В тот день Андрей до нитки промок под дождем. Кашлял нехорошо, сухо. И Архипова так и подмывало спросить, зачем он гробит свое здоровье, мотаясь на гору так часто.
– Я сам еще не разобрался до конца – зачем я это делаю, – сказал Андрей, будто прочитав его немой вопрос. – Но кто-то мне подсказывает, что это единственно важное. И, знаешь, я ведь уже от многого отрекся, отказался ради этого ритуала…
Но он что-то не договаривал.
А спустя месяц Андрей умер. Кто-то выстрелил ему в живот из газового пистолета, переделанного для стрельбы боевыми патронами, когда он вечером возвращался домой после репетиции. По версии следствия в него стреляли с целью ограбления, чтобы завладеть электроакустической гитарой «Мартин». Убийцу не нашли. И когда Архипов пытался представить лицо того, кто убил Андрея, ему виделась красная морда с маленьким глазками, утонувшими в этой красноте.
– …Понимаешь, Саня, идет война, – бормотал Андрей в больнице, умирая от перитонита. – И земля победила небо…
Архипов молчал, понимая, что он хочет сказать ему что-то важное, о чем они не договорили.
– … Бог умирает, – бредил Андрей. – Но мы должны Ему помочь снова вернуться… Как? Все обожить заново! Все одухотворить… Каждое дерево, каждый камень, каждую былинку, самих себя… Вот в чем смысл… – открыл Андрей глаза, огромные, и безумные. – Ах, если б мне пожить еще… Хоть один день… И на гору подняться, – совершенно другим, не своим грудным голосом, сказал он и умолк.
– Зачем, Андрей? – впился ногтями с траурной каймой в свою руку Архипов. – На гору-то…
– Саня, милый, я бы там крест поставил. Крест… Все откладывал на потом, думал – не имею права… На такое деяние… Теперь имею… Абсолютная осмысленность… Да поздно… Все мы братья на земле… Но нет духа… Ибо дух где-то там, высоко, но не здесь… на земле… Не здесь…
– Андрюш, может, это… священнику скажешь, про Бога-то? – Не знал, чем помочь другу несчастный Архипов, видя, что Андрей умирает. – Он лучше поймет, что к чему. Я могу священника… У меня деньги есть, – соврал он: кто-то ему говорил, что услуги священников платные.
– Не нужно… – вдруг открыл глаза Андрей, и столько в его глазах было сочувствия вперемешку с мукой, что Архипов не выдержал этого взгляда, отвернулся. – Священник отпоет и без денег… Я с небом привык говорить… Ты лучше крест поставь, на горе… И винца там выпей красного… Но только не грусти там, Саня… Не надо…
Умер Андрюша на руках Архипова. Странно, что кроме ребят-музыкантов, да красивой девушки, рыдавшей по Андрею, в больницу никто в тот день не пришел. Выходило, что у Андрея не было родных. А может, родственники просто не смогли приехать в Литву из-за визового режима. И от этого было Архипову еще горше. Еще жальче Андрея, который никогда не жаловался на свое сиротство…

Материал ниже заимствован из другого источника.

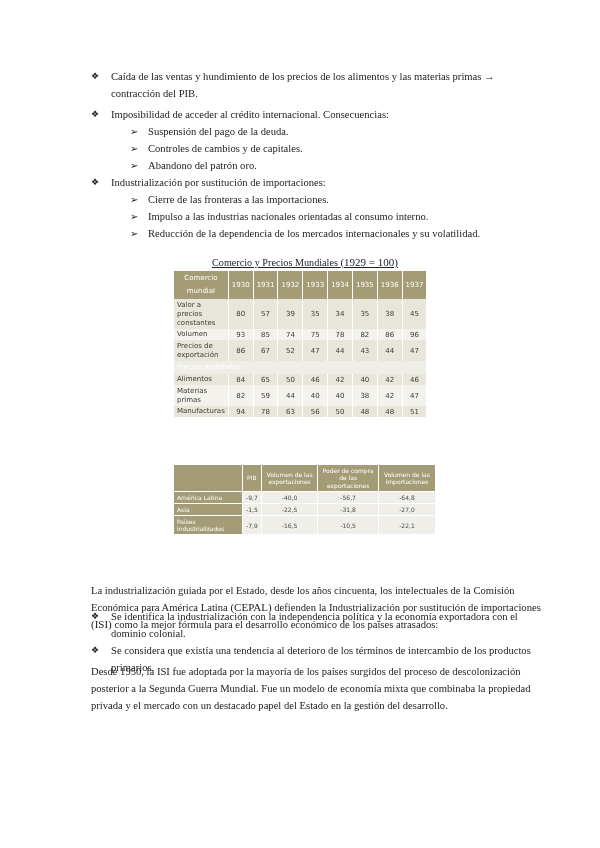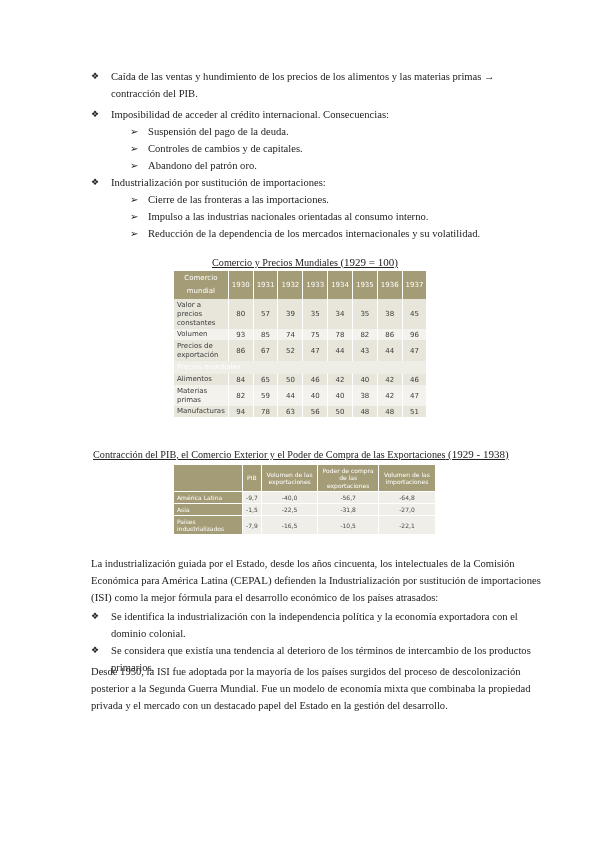--- a/index.html
+++ b/index.html
@@ -168,24 +168,20 @@
       <td>63</td>
       <td>56</td>
       <td>50</td>
       <td>48</td>
       <td>48</td>
       <td>51</td>
     </tr>
   </tbody>
     </table>
 
-  <div class="caption" style="left:93px; top:448px;">
-    <span>Contracción del PIB, el Comercio Exterior y el Poder de Compra de las Exportaciones</span>
-    <span class="small">(1929 - 1938)</span>
-  </div>
 
   <table class="t2">
     <tbody>
         <tr>
       <th style="width:62px;"></th>
       <th>PIB</th>
       <th>Volumen de las exportaciones</th>
       <th>Poder de compra de las exportaciones</th>
       <th>Volumen de las importaciones</th>
     </tr>
@@ -206,21 +202,21 @@
     <tr>
       <td class="first" style="height:16px;">Países industrializados</td>
       <td>-7,9</td>
       <td>-16,5</td>
       <td>-10,5</td>
       <td>-22,1</td>
     </tr>
   </tbody>
     </table>
 
-  <div class="para txt" style="top:555px;">
+  <div class="para txt" style="top:582px;">
     <span>La industrialización guiada por el Estado, desde los años cincuenta, los intelectuales de la Comisión Económica para América Latina </span><span class="small">(CEPAL)</span><span> defienden la Industrialización por sustitución de importaciones </span><span class="small">(ISI)</span><span> como la mejor fórmula para el desarrollo económico de los países atrasados:</span>
   </div>
 
   <div class="bl1 txt" style="top:608px; left:91px; width:440px;">
     <span class="mk">❖</span>
     <span class="tx">Se identifica la industrialización con la independencia política y la economía exportadora con el dominio colonial.</span>
   </div>
   <div class="bl1 txt" style="top:642px; left:91px; width:440px;">
     <span class="mk">❖</span>
     <span class="tx">Se considera que existía una tendencia al deterioro de los términos de intercambio de los productos primarios.</span>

Вдруг звонок на сотовый. Архипов затормозил. Звонил Гоша:
– Ну, как ты?
Архипов сказал, что катит на Крестовую гору.
– Молоток, Саня! – поддержал Архипова Гоша, он же Игорь Анатольевич Беляев. – Держись. А я здесь Андрея помяну. Уже наливаю…
Но, видно, небеса были иного мнения об Архипове, чем Гошино. И как только он набрал скорость – бах! – едва успел затормозить, чтобы не сверзиться в кювет…
– Что за хрень?
Оказывается, отвалилась педаль!
– Ну и ну! – присвистнул Архипов.
В задумчивости подобрал он на дороге педаль, а неподалеку от нее – отвинтившуюся гайку. Приладил педаль на место. Хотел было завинтить гайку, перерыл весь рюкзак – нет ключа! С горем пополам он закрутил гайку лезвием складного ножа. Проехал метров сто. И ногой почувствовал, что педаль снова отваливается…
Архипов спешился. Закурил, щурясь на облака. В небе, будто в насмешку, натовские самолеты прочертили белый крест. До Крестовой горы оставалось девять километров.